The city of Merriam could receive $43 million in federal funding for the first steps of a project that would remove its downtown from the local floodplain — potentially addressing an issue that’s stymied redevelopment plans for the area for years.
As part of the annual federal appropriations process, U.S. Rep. Sharice Davids, a second-term Democrat, has requested the funding for “preconstruction, engineering and design of the Upper Turkey Creek Flood Risk Management Project,” according to her office’s appropriations request.
Davids’ office said the project would be “impactful in terms of improving safety and resilience in the floodplain” as severe weather events become more frequent.
Additionally, Davids’ office said The Seven Levees project, which the upper Turkey Creek project is a part of, has been a long time priority for Kansas.
The money Davids is requesting would, among other things, go towards building more than 3,300 feet of levee and more than 6,800 feet of flood walls, reaching a height of up to 6.5 feet.
The $43 million funding will be considered for approval by the House Committee on Appropriations, which will consider numerous requests from members of congress before the new fiscal year begins on Oct. 1.

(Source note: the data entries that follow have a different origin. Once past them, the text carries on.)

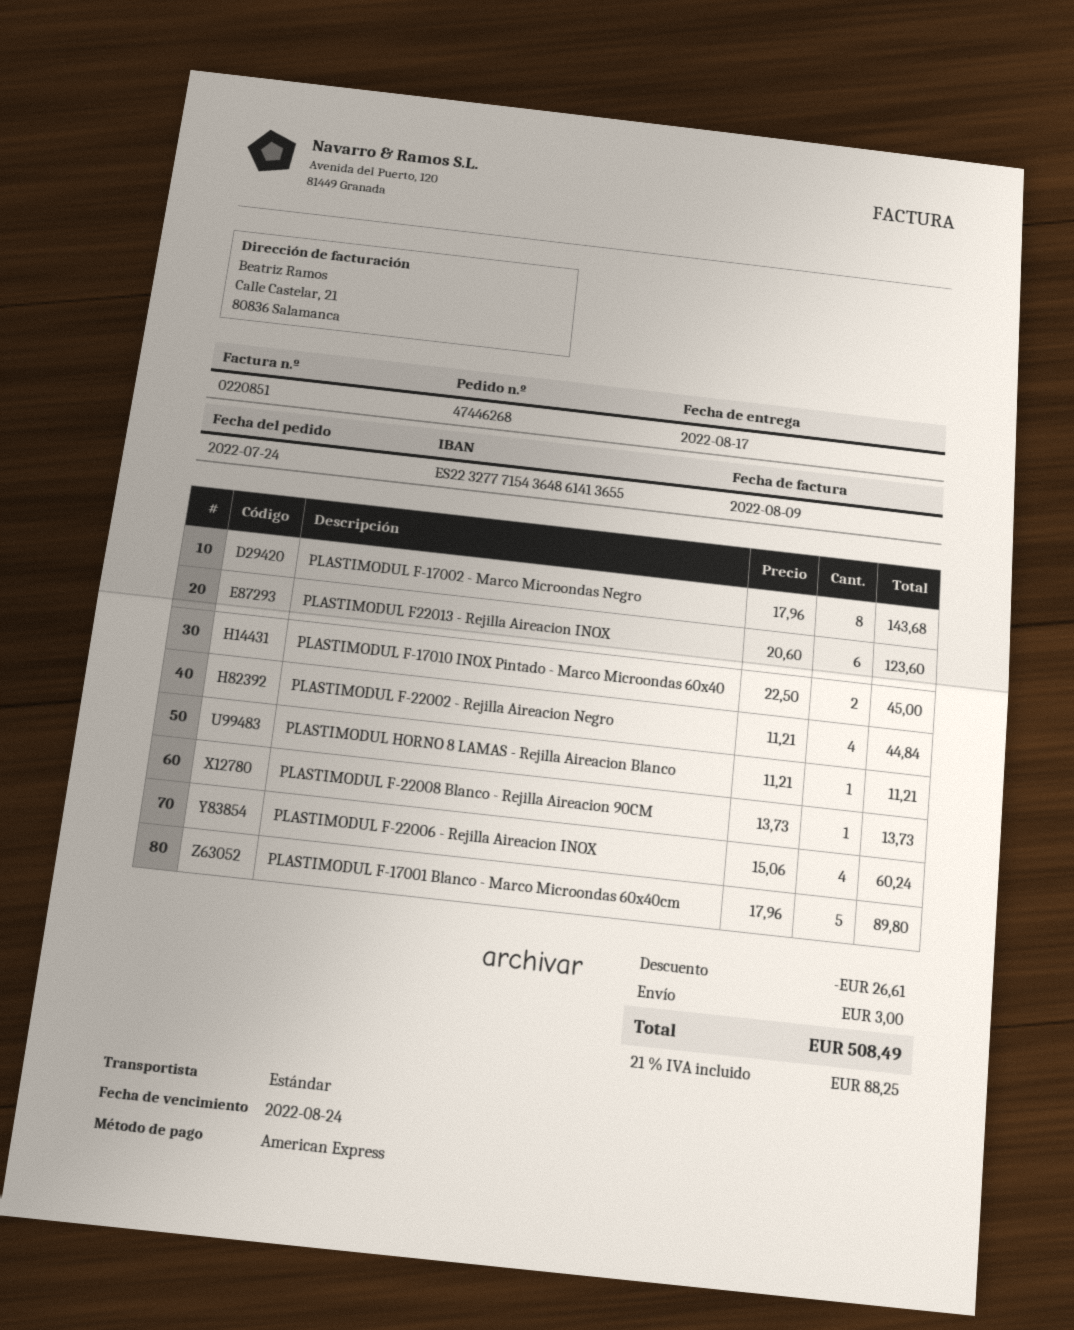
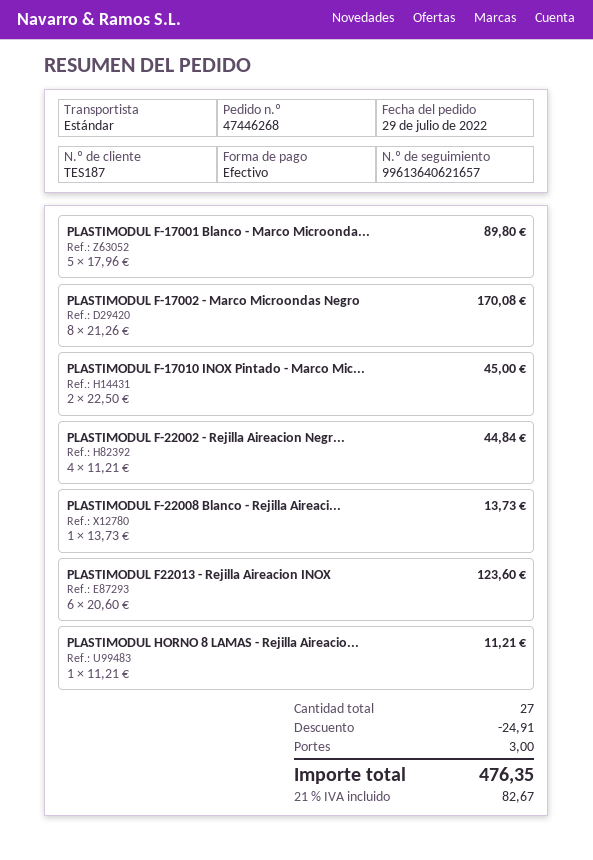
order date: 2022-07-24 -> 2022-07-29
payment method: American Express -> cash
PLASTIMODUL F-17002 - Marco Microondas Negro: 8 x 17.96 = 143.68 -> 8 x 21.26 = 170.08
PLASTIMODUL F-22006 - Rejilla Aireacion INOX: 4 x 15.06 = 60.24 -> none
discount: 26.61 -> 24.91
tax: 21% = 88.25 -> 21% = 82.67
total: 508.49 -> 476.35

Long-standing flooding concerns
Flooding along Turkey Creek has long posed a major challenge to Merriam, threatening property and businesses in the area and scuttling the city’s efforts to move forward on redeveloping downtown as it remains in the floodplain.
In recent years, the city has pressed the U.S. Army Corps of Engineers to address the issue with little luck.
City Administrator Chris Engel said the city is grateful that Davids recognizes the impact that building a flood wall system could have on not only downtown Merriam but on any Johnson County municipality touching Turkey Creek.
While micro breweries, coffee shops and other businesses have expressed interest in wanting to open in downtown Merriam, Engel said they head to other nearby communities because of the risks of being flooded in Merriam.
“We think those [kinds of businesses] would be a great amenity that would create foot traffic for existing businesses and would give people a reason to come downtown,” Engel said. “It kind of creates a snowball effect for future development — none of those things can happen as long as the floodplain still exists.”
Councilmember Whitney Yadrich tweeted that Davids’ request for funding is a “big step” towards potentially removing downtown Merriam from the floodplain.
Holy wow. This is a big step toward removing downtown @MerriamKS from the floodplain! Thank you @RepDavids for recognizing how important the Turkey Creek project is for our local economy. https://t.co/ANF0slvVpR pic.twitter.com/qF3xRFlSDF
— Whitney Yadrich (@WhitForMerriam) May 20, 2021
Yadrich said she’s excited to see the request move through the appropriations process.
“Removing the floodplain has felt like a hollow effort for so long, especially given the project’s reliance on federal funding,” Yadrich said. “Being on the request list alone is validating — that the positive impact this project will have on our local businesses, community and environment is finally being recognized.”